-1

I have created a topic in Kafka with partition count 3 now in all these three partitions I want to push unique messages. Is there any way to do it? I checked producer.send pushes duplicate messages on all partitions.

For testing I am using following code:

from kafka import KafkaProducer
from kafka.errors import KafkaError

producer = KafkaProducer(bootstrap_servers=['localhost:9092'])

# Asynchronous by default
future = producer.send('my-topic', b'raw_bytes')

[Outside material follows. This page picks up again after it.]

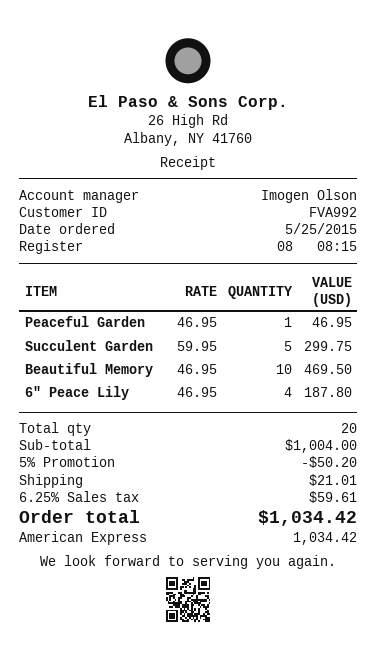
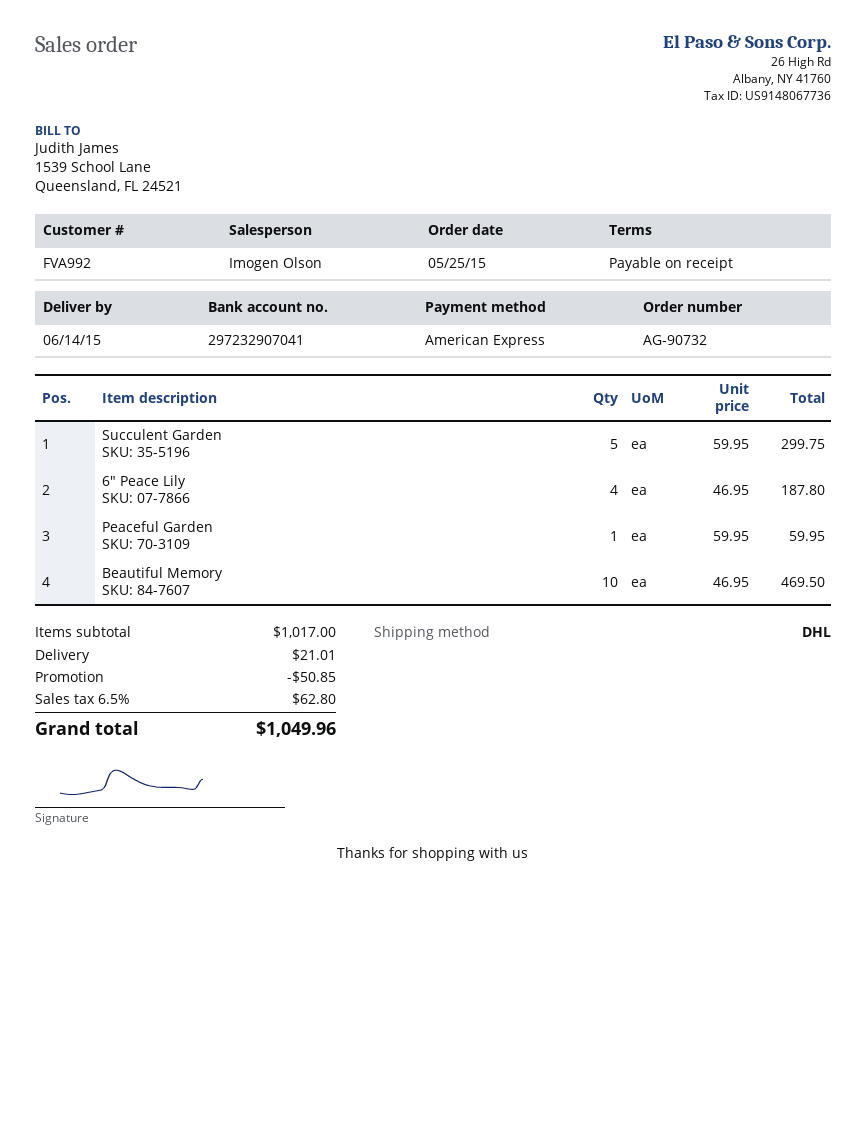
Peaceful Garden: 1 x 46.95 = 46.95 -> 1 x 59.95 = 59.95
subtotal: 1004.00 -> 1017.00
discount: 50.20 -> 50.85
tax: 6.25% = 59.61 -> 6.5% = 62.80
total: 1034.42 -> 1049.96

But it is sending duplicate messages on partitions.

Avinash
  • 2,093
  • 4
  • 28
  • 41

2 Answers2

0

Add a key to your messages. Kafka's default partitioner will ensure all messages with duplicate keys will go to the same partition. You can use an md5 hash of the message value as the message key.

Hans Jespersen
  • 8,024
  • 1
  • 24
  • 31
0

From https://kafka-python.readthedocs.io/en/master/apidoc/KafkaProducer.html#kafka.KafkaProducer.send:

future = producer.send(topic='my-topic', value= b'raw_bytes', key=None, partition=None, timestamp_ms=None)

So you can manually assign the destination partition yourself, although this is not recommended because what if you need to expand your topic with additional partitions? You don't want to have to update your code...

Or you can specify custom keys. A md5 sum should make for a relatively equal distribution, you can see how to create that in this answer: https://stackoverflow.com/a/5297483/770425

Jeff Widman
  • 22,014
  • 12
  • 72
  • 88